GOAL OF THE EXERCISE: Retype the line in which "padding:6px 16px; background:#fff;" appears, then every line after it until the records end. Leave out the pictures.

Records from a data source:
•••••
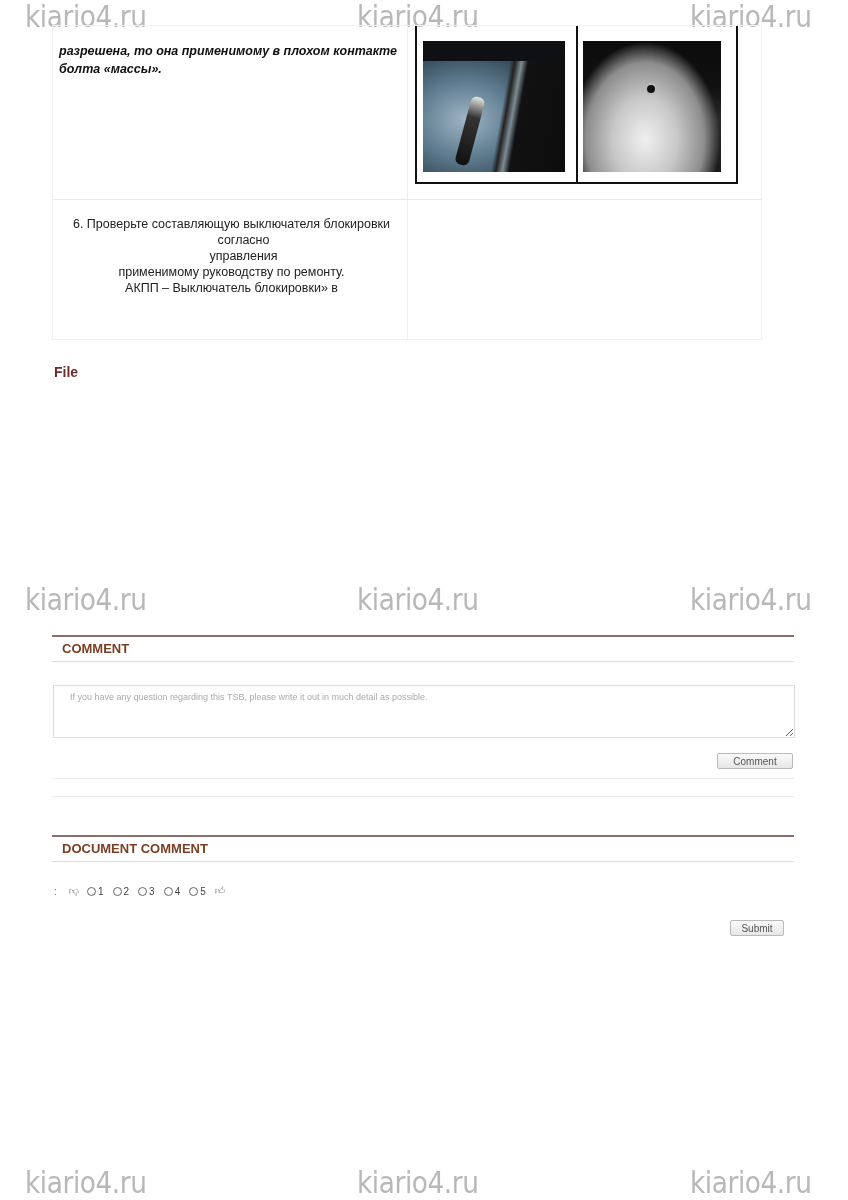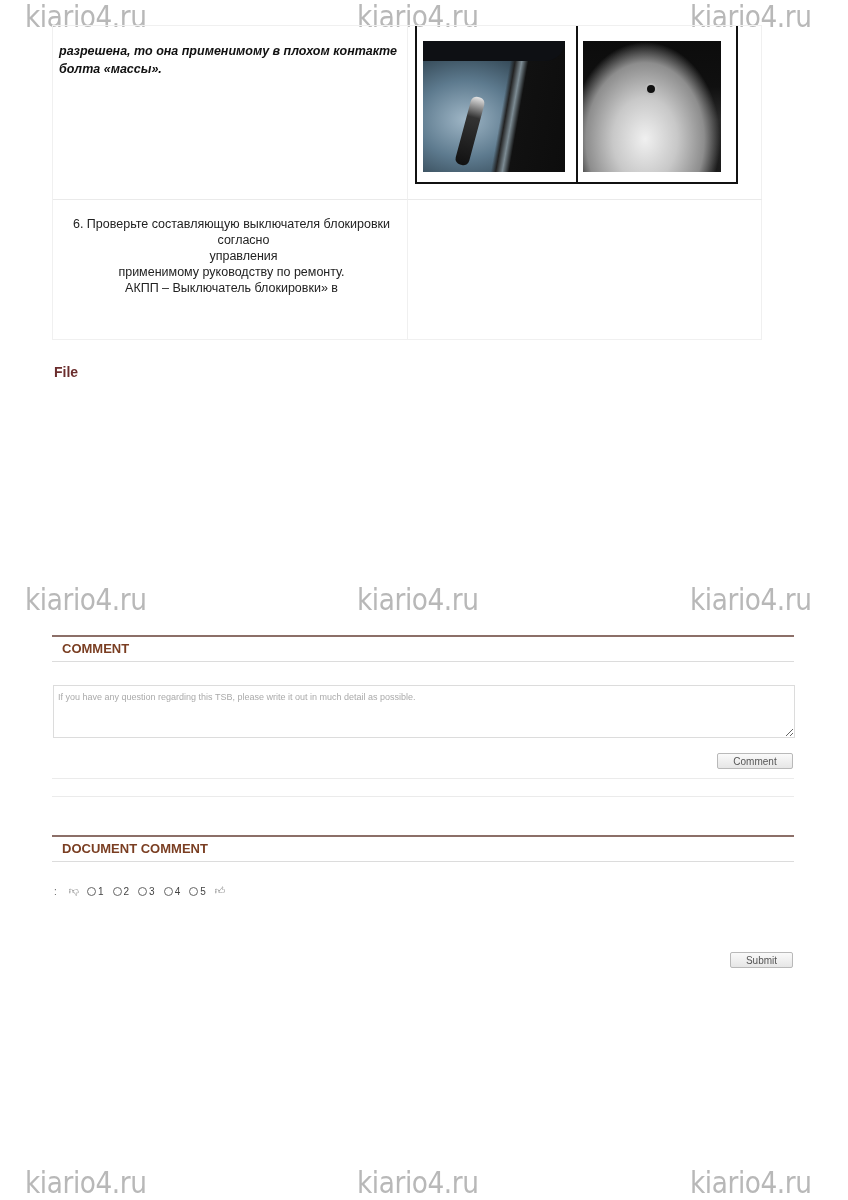--- a/index.html
+++ b/index.html
@@ -78,7 +78,7 @@
     position:absolute; left:53px; top:685px; width:742px; height:53px;
     border:1px solid #dcdcdc; box-sizing:border-box; resize:both;
     font-family:"Liberation Sans", sans-serif; font-size:9px; color:#999;
-    padding:6px 4px; background:#fff;
+    padding:6px 16px; background:#fff;
   }
   textarea::placeholder { color:#aaa; }
   .btn {

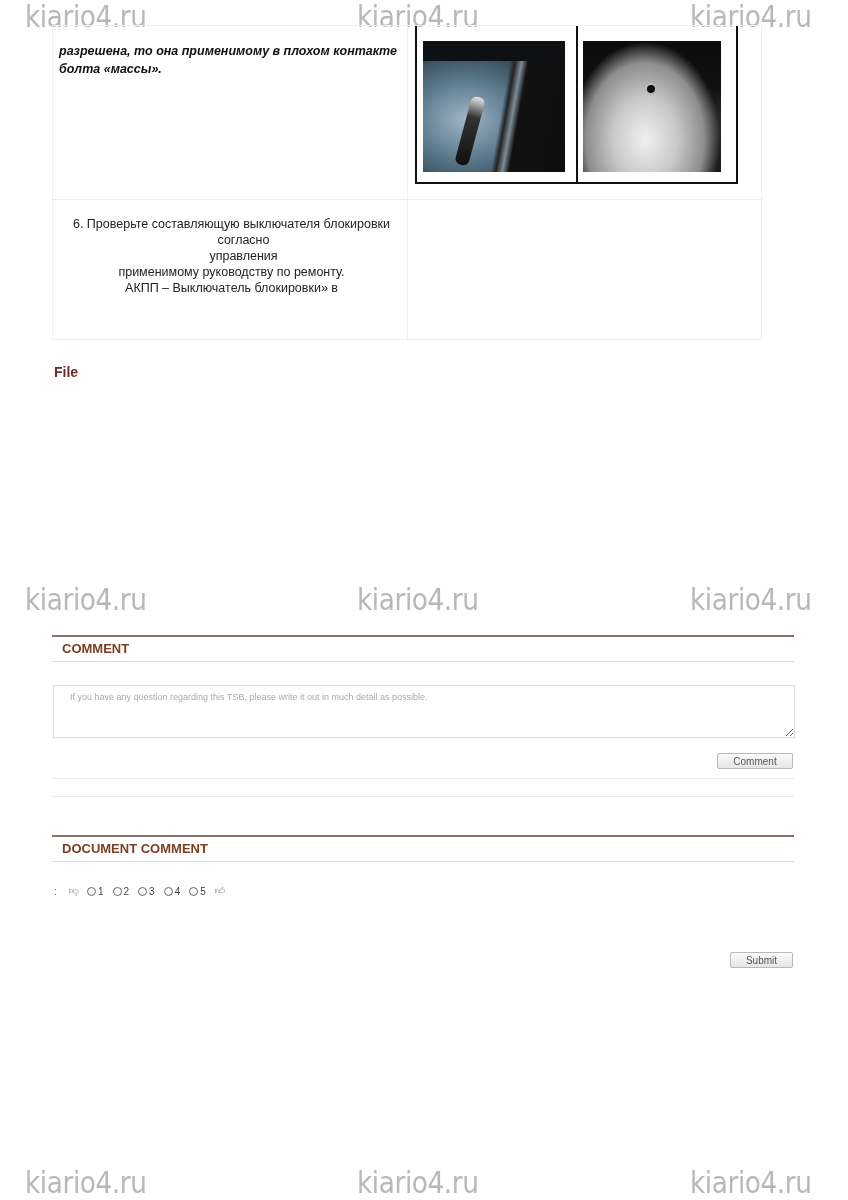--- a/index.html
+++ b/index.html
@@ -182,6 +182,6 @@
   <span class="thumb">👍︎</span>
 </div>
 
-<button class="btn" style="left:730px; top:952px; width:63px;">Submit</button>
+<button class="btn" style="left:730px; top:920px; width:54px;">Submit</button>
 
 </body></html>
•••••
ANSWER FOR THIS EXERCISE:
+    padding:6px 16px; background:#fff;
   }
   textarea::placeholder { color:#aaa; }
   .btn {

--- a/index.html
+++ b/index.html
@@ -182,6 +182,6 @@
   <span class="thumb">👍︎</span>
 </div>
 
-<button class="btn" style="left:730px; top:952px; width:63px;">Submit</button>
+<button class="btn" style="left:730px; top:920px; width:54px;">Submit</button>
 
 </body></html>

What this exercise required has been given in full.